- Genre: Comedy drama; Romance;
- Written by: Bill Gallagher
- Directed by: Dominic Leclerc
- Starring: Robert James-Collier; Andrea Lowe; Sophie Thompson;
- Country of origin: United Kingdom
- Original language: English
- No. of seasons: 1
- No. of episodes: 3

Original release
- Network: ITV
- Release: March 15 – March 29, 2012

= Love Life (British TV series) =

Love Life is a British drama television miniseries which was shown on ITV.

== Cast ==
- Robert James-Collier as Joe
- Sophie Thompson as Penny
- Andrea Lowe as Lucy
- Kieran O'Brien as Dez
- Alexander Armstrong as Dominic
- Gregor Fisher as Will
- Dylan Tomkins as Bobby

== Episodes ==

=== Episode 1 ===
- Air date - 15 March 2012

Joe (Rob James-Collier) returns from his latest trip abroad to find that ex-girlfriend Lucy (Andrea Lowe), is pregnant. The baby's father is her boss Dominic (Alexander Armstrong), who is married to Penny (Sophie Thompson). Penny wants a child but does not have one. When Penny knows that her husband has a baby with Lucy, she is upset but she wants Lucy to have the baby.

=== Episode 2 ===
- Air date - 22 March 2012
Lucy leaves hospital with her baby, Arthur, but the bailiffs have taken everything from Will's flat so Joe installs them in a caravan belonging to his brother Dez.
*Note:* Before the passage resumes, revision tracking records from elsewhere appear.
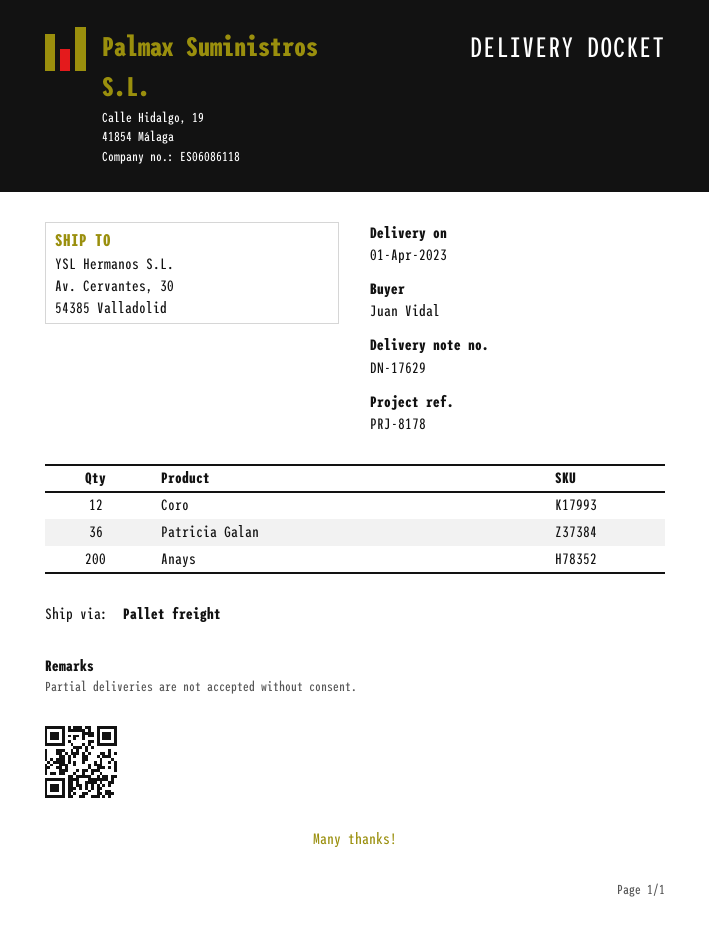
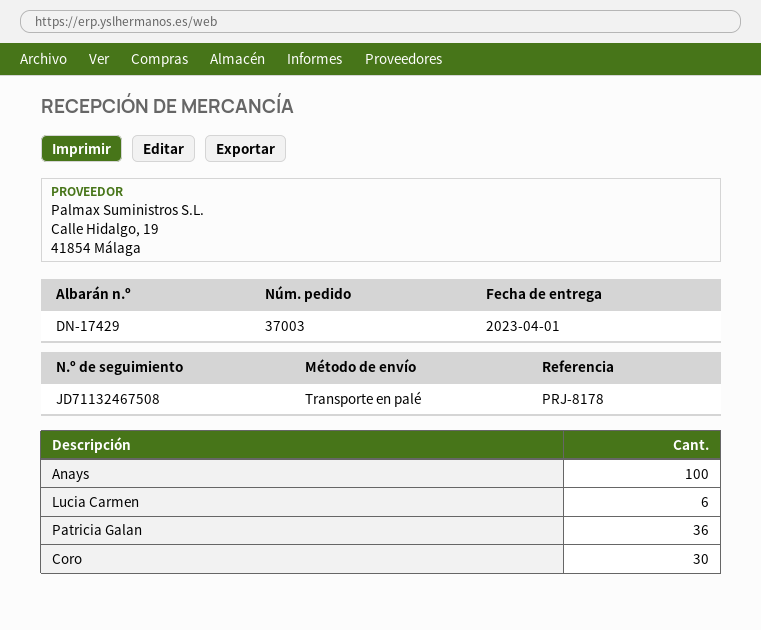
delivery note number: DN-17629 -> DN-17429
Coro: 12 -> 30
Anays: 200 -> 100
Lucia Carmen: none -> 6

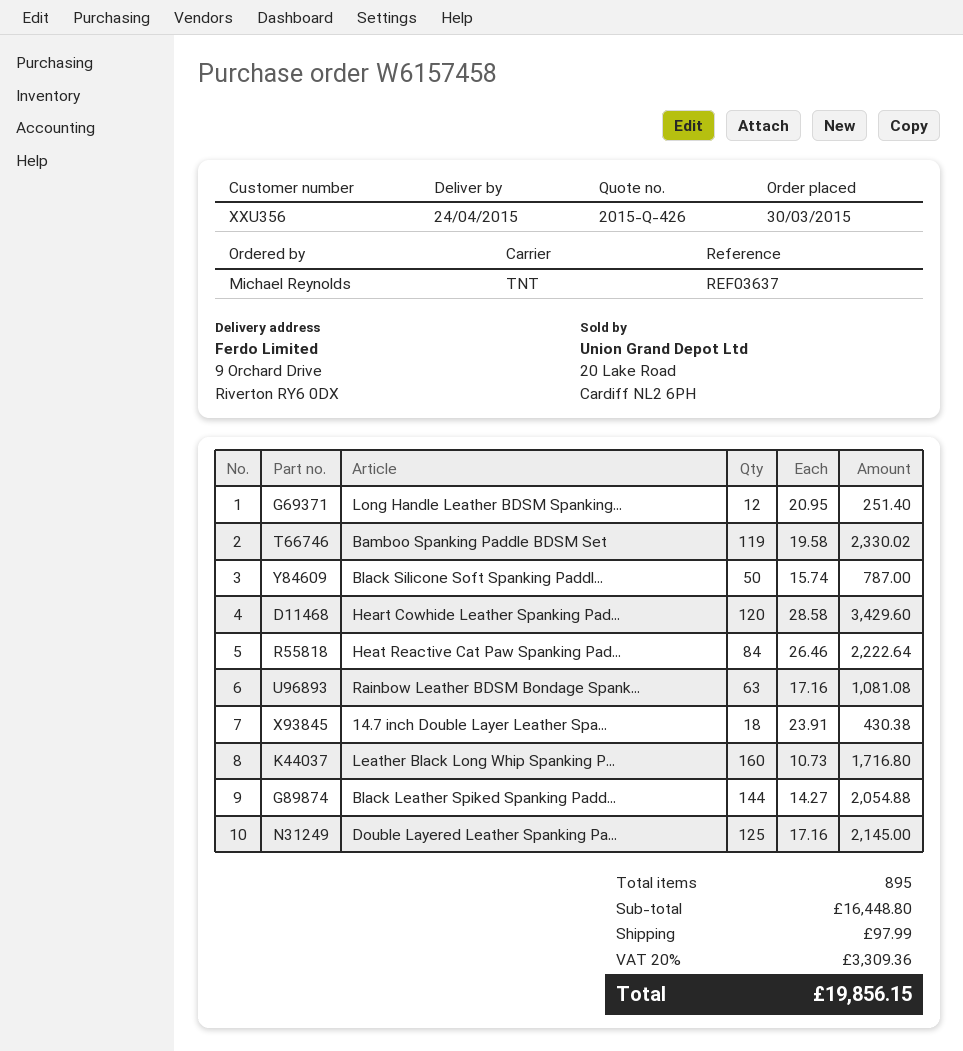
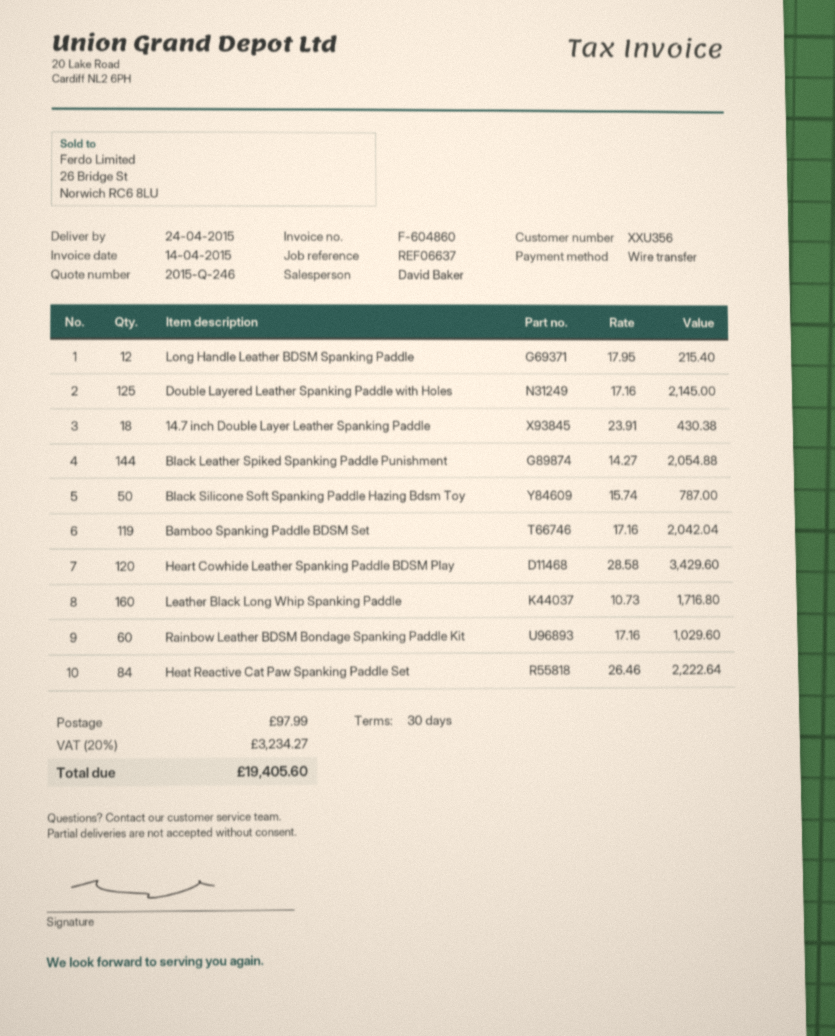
quote number: 2015-Q-426 -> 2015-Q-246
reference: REF03637 -> REF06637
Long Handle Leather BDSM Spanking...: 12 x 20.95 = 251.40 -> 12 x 17.95 = 215.40
Bamboo Spanking Paddle BDSM Set: 119 x 19.58 = 2330.02 -> 119 x 17.16 = 2042.04
Rainbow Leather BDSM Bondage Spank...: 63 x 17.16 = 1081.08 -> 60 x 17.16 = 1029.60
tax: 20% = 3309.36 -> 20% = 3234.27
total: 19856.15 -> 19405.60

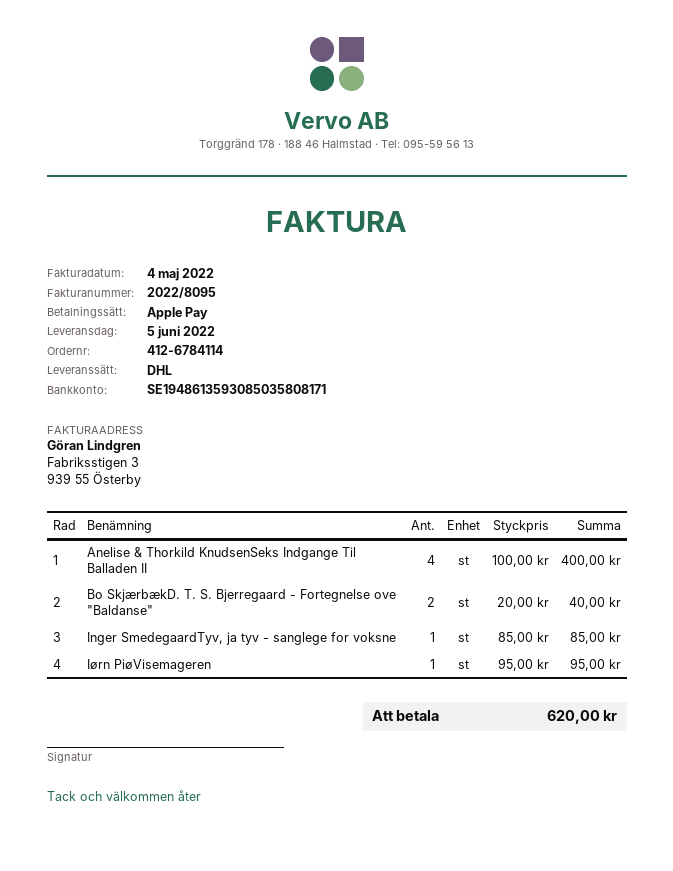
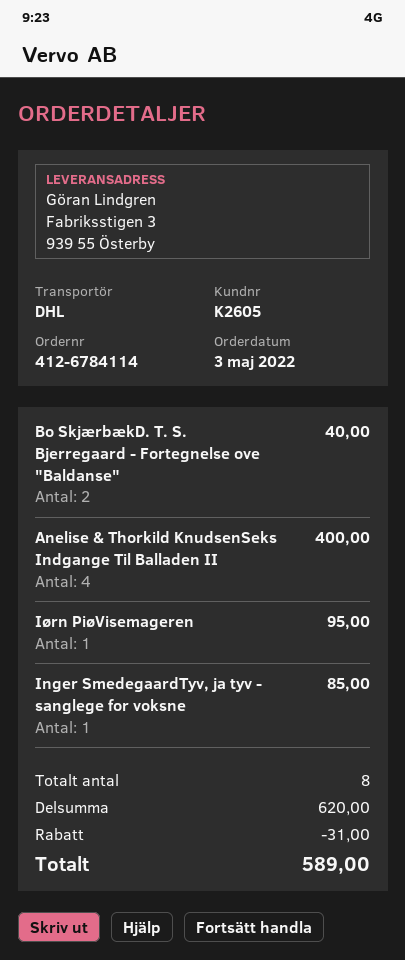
discount: none -> 31.00
total: 620.00 -> 589.00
Penny, noticing Dom's odd behaviour, follows him and sees him holding Arthur and he eventually admits that he is the father, which upsets Penny so much that she crashes her car. Due to the circumstances Lucy has found herself in, Penny decides to sue for custody of Arthur. Joe meets with Alex, who is off on her travels again and invites him to go with her. However he goes to see Lucy at the caravan where they argue. After Joe has left Dom arrives and asks Lucy to hand the baby over to him

=== Episode 3 ===
- Air date - 29 March 2012
Penny prepares to fight for Arthur's custody as Joe tells Lucy he is off to Argentina with Alex. Penny, fearing that Lucy will run off with Dom and the baby, confronts her and Liz, in an attempt to break them up finds herself injured. Despite this Liz persuades Penny to give up her claim and be glad of what she and Dom have. After Will accuses Dom of abandoning his daughter Dom gives him money to pay for accommodation for Lucy and Will gambles it on a horse but wins big time and goes to Dom's shop to return his stake. He then meets Penny and the two of them argue leading to Will being taken to the hospital. Everyone then begins to reconsider the anger between them.

== Critical reception ==
The show received a rating of 6.8 on IMDb pulling from 75 reviews.